If they’re significantly older than you, then it could become an asset counted for the age pension income and assets tests and could impact on your ability to claim the government age pension.
But there’s a good chance that, in the right circumstances, the risks will be worth it. It will, however, differ for every couple.
At worst, you might have a more even super split, though not be able to contribute more to super. At best, you might get a few extra years of tax savings and being able to access higher concessional contributions limits for the person earning a higher income stream.
The information contained in this column should be treated as general advice only. It has not taken anyone’s specific circumstances into account. If you are considering a strategy such as those mentioned here, you are strongly advised to consult your adviser/s, as some of the strategies used in these columns are extremely complex and require high-level technical compliance.
- The Australian Securities and Investments Commission has launched a taskforce into self-managed super funds. Commissioner Peter Kell told a Parliamentary oversight committee for ASIC that the taskforce had been set up because: “We do have some concerns about some of the advice that is being provided in this space and whether people have sufficient understanding of the responsibilities and sufficient resources to get into that particular vehicle in all cases.” ASIC chairman Greg Medcraft had previously highlighted in June that self-managed super was a key concern for the regulator because it is “unregulated, effectively”. Comissioner Greg Tanzer also told the committee that progress on the SMSF auditor register was on track for the 2013 anticipated launch dates, with registration to open from the end of January.
- The SMSF Professionals Association of Australia has come out in support of the current regulatory framework for self-managed funds. In a statement, SPAA CEO Andrea Slattery said self-managed funds should remain regulated by the Australian Taxation Office (ATO), and not the Australian Prudential Regulation Authority (APRA), because the latter lacks the resources and expertise to oversee them properly. “All the evidence suggests that the ATO does an excellent job regulating this sector,” she said, and called suggestions for APRA control “both mischievous and illogical”. Slattery added: “There are never any facts or figures to demonstrate the ATO is falling down on the job. Just the claim that SMSFs are ‘lightly regulated’ and that APRA would be a more appropriate regulator.”

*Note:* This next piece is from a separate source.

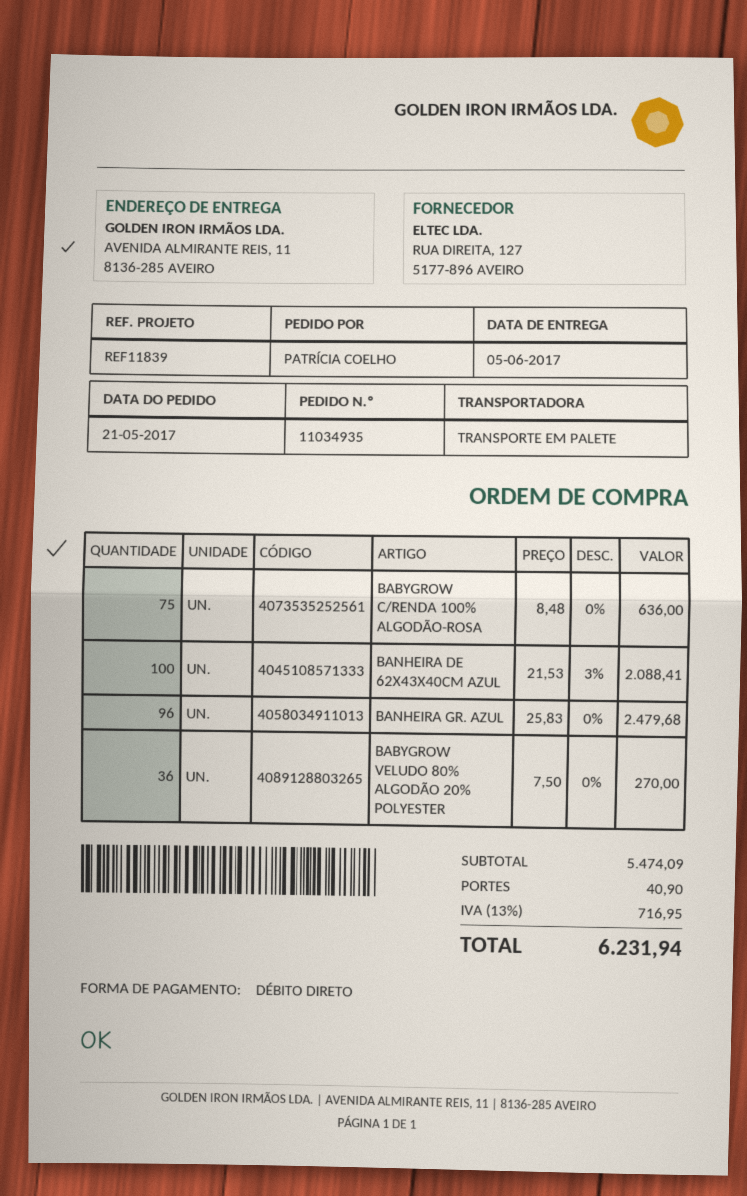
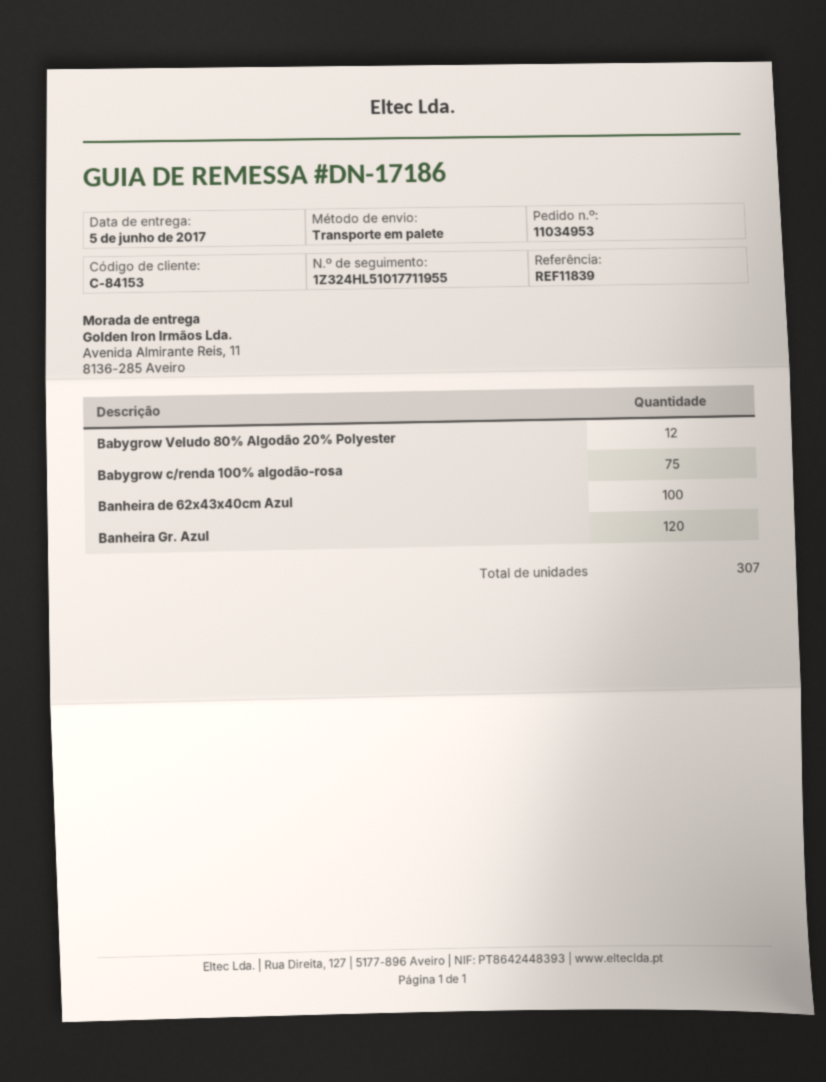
order number: 11034935 -> 11034953
BANHEIRA GR. AZUL: 96 -> 120
BABYGROW VELUDO 80% ALGODÃO 20% POLYESTER: 36 -> 12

- In further consolidation of the self-managed super industry, administrative group SuperIQ has acquired the SmartSuper, according to business reports. Formerly a Perpetual business until sold around this time last year, SmartSuper is “migrating content and internet facilities to the SuperIQ system” according to a statement on its website, which redirects to the SuperIQ home page. The move is the latest in a push for scale in the fast-growing and potentially lucrative SMSF administration space, after retail super giant AMP moved to set up its own SMSF business acquiring Cavendish Superannuation earlier this year. AMP owns a large stake in SuperIQ.